About this exercise
Below are the entries to work from; restate word for word the portion that opens with the line containing "[143,290,171,305] Asi ->" and closes with the line containing "[109,306,140,318] Los -> [40,364,76,378] _Los", keeping both.

########

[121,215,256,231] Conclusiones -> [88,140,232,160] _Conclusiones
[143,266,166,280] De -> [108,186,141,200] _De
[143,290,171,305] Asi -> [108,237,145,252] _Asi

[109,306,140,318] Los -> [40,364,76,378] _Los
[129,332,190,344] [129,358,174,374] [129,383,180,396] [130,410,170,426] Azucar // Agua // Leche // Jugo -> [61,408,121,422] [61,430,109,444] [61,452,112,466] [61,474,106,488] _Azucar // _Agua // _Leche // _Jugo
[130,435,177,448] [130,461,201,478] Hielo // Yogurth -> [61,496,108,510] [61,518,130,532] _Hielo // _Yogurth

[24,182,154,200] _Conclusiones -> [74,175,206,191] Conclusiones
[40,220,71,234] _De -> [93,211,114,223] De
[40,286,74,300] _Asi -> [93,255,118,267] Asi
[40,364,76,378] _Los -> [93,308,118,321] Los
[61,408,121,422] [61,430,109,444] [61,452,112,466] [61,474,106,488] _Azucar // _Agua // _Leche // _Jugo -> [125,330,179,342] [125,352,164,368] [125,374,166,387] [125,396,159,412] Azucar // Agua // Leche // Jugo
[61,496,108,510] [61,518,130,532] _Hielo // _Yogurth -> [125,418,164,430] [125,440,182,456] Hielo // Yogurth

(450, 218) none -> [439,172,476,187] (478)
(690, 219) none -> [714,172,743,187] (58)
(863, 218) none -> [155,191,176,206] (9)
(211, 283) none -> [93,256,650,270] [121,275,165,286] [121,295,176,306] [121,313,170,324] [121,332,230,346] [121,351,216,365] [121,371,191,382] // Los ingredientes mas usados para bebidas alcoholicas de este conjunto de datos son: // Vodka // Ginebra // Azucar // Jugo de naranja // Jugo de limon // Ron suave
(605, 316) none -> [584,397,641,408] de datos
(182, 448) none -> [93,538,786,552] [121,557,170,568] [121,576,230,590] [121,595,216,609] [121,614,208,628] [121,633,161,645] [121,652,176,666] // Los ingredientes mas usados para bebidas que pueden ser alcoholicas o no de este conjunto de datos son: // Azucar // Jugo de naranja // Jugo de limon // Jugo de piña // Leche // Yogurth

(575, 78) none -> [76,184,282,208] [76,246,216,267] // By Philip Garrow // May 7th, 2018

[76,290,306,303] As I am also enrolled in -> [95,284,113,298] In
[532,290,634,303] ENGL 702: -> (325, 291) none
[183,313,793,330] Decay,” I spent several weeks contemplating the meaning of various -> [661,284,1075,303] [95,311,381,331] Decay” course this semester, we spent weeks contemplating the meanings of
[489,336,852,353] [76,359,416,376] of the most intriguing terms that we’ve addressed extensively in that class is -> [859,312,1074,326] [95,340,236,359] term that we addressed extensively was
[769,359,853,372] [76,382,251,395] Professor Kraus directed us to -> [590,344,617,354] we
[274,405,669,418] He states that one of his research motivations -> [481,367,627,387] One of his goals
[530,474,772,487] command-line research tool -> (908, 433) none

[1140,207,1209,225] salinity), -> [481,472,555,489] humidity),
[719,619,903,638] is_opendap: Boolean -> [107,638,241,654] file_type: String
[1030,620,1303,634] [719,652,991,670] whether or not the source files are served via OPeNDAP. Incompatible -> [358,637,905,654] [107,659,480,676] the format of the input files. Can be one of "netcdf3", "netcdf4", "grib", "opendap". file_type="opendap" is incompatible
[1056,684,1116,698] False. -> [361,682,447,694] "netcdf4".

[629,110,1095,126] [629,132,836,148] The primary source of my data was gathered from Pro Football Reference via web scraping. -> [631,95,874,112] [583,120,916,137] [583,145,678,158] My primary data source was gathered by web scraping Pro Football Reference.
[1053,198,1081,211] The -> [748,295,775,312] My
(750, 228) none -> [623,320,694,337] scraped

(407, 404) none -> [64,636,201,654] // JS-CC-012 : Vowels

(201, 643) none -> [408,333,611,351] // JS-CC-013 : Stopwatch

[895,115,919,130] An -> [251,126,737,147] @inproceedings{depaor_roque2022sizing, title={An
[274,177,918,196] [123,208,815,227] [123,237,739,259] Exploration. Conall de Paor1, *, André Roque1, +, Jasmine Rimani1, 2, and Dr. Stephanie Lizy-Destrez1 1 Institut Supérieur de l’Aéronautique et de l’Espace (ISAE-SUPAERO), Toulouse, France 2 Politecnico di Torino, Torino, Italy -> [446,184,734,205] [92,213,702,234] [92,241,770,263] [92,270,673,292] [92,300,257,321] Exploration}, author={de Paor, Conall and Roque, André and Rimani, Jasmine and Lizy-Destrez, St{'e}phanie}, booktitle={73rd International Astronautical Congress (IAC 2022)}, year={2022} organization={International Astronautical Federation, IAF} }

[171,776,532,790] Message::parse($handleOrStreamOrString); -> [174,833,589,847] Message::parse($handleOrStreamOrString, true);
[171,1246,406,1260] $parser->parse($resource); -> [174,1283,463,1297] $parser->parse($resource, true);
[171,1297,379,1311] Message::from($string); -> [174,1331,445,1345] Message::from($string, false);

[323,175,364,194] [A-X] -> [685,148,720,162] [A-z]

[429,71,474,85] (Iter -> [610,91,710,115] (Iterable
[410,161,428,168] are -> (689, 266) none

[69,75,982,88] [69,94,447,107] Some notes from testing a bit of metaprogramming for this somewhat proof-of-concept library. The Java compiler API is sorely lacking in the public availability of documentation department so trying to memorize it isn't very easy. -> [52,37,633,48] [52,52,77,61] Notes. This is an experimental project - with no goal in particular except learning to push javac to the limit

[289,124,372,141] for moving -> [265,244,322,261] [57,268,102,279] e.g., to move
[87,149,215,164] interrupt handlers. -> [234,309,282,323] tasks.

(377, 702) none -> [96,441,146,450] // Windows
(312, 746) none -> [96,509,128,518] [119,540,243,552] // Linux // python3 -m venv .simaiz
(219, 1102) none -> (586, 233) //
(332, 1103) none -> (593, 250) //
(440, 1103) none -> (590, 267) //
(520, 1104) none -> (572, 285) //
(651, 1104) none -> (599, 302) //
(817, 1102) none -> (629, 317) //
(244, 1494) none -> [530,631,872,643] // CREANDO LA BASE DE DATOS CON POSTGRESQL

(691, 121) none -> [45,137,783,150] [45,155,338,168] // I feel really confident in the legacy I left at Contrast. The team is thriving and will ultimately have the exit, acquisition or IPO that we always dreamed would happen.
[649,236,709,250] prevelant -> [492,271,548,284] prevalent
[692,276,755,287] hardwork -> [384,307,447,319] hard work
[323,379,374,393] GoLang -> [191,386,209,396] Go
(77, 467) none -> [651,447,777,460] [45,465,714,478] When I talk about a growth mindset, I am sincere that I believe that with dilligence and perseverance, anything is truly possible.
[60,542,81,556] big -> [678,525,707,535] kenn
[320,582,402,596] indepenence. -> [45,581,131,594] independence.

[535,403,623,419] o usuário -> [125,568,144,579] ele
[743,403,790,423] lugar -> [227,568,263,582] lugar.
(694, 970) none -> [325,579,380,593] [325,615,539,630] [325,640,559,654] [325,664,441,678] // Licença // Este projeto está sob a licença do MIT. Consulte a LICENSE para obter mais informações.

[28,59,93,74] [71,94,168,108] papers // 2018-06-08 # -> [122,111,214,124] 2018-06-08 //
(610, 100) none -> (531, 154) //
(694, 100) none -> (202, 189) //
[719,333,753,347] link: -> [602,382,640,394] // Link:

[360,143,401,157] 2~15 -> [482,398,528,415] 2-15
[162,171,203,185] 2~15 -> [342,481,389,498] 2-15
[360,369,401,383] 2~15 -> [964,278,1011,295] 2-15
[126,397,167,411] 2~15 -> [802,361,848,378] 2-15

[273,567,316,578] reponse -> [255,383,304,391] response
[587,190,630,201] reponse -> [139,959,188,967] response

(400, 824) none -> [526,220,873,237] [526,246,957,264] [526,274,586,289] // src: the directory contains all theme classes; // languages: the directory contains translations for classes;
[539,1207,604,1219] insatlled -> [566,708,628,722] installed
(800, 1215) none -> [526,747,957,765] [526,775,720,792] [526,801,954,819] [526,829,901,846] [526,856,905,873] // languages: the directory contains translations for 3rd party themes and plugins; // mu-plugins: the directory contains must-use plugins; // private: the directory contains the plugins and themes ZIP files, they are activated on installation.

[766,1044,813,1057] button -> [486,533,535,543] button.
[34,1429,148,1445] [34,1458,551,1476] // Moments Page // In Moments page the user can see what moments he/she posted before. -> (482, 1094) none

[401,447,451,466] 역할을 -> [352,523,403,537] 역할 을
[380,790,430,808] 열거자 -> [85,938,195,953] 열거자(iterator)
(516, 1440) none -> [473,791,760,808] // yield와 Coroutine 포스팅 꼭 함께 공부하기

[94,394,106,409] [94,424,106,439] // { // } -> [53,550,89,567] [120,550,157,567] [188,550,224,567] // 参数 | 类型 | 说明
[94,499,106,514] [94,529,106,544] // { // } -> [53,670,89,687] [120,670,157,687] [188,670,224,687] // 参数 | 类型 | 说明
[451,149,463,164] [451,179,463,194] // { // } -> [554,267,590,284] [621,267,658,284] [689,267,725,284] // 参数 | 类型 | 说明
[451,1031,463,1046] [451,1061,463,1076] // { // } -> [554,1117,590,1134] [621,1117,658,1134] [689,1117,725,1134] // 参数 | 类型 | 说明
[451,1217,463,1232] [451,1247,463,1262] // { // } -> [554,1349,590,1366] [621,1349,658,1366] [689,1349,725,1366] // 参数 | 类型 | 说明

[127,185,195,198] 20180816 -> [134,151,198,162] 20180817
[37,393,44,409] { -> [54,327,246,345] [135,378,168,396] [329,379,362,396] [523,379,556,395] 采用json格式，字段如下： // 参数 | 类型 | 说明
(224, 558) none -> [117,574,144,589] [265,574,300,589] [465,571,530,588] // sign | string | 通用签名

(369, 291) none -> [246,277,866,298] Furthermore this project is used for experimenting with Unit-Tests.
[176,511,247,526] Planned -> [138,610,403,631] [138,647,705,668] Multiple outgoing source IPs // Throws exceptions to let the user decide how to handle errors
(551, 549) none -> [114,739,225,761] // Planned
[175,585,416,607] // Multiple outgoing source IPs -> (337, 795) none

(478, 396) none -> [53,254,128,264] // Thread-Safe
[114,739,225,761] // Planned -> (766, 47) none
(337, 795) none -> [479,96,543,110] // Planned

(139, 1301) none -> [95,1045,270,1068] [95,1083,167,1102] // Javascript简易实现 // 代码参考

########

Task response
[143,290,171,305] Asi -> [108,237,145,252] _Asi

[109,306,140,318] Los -> [40,364,76,378] _Los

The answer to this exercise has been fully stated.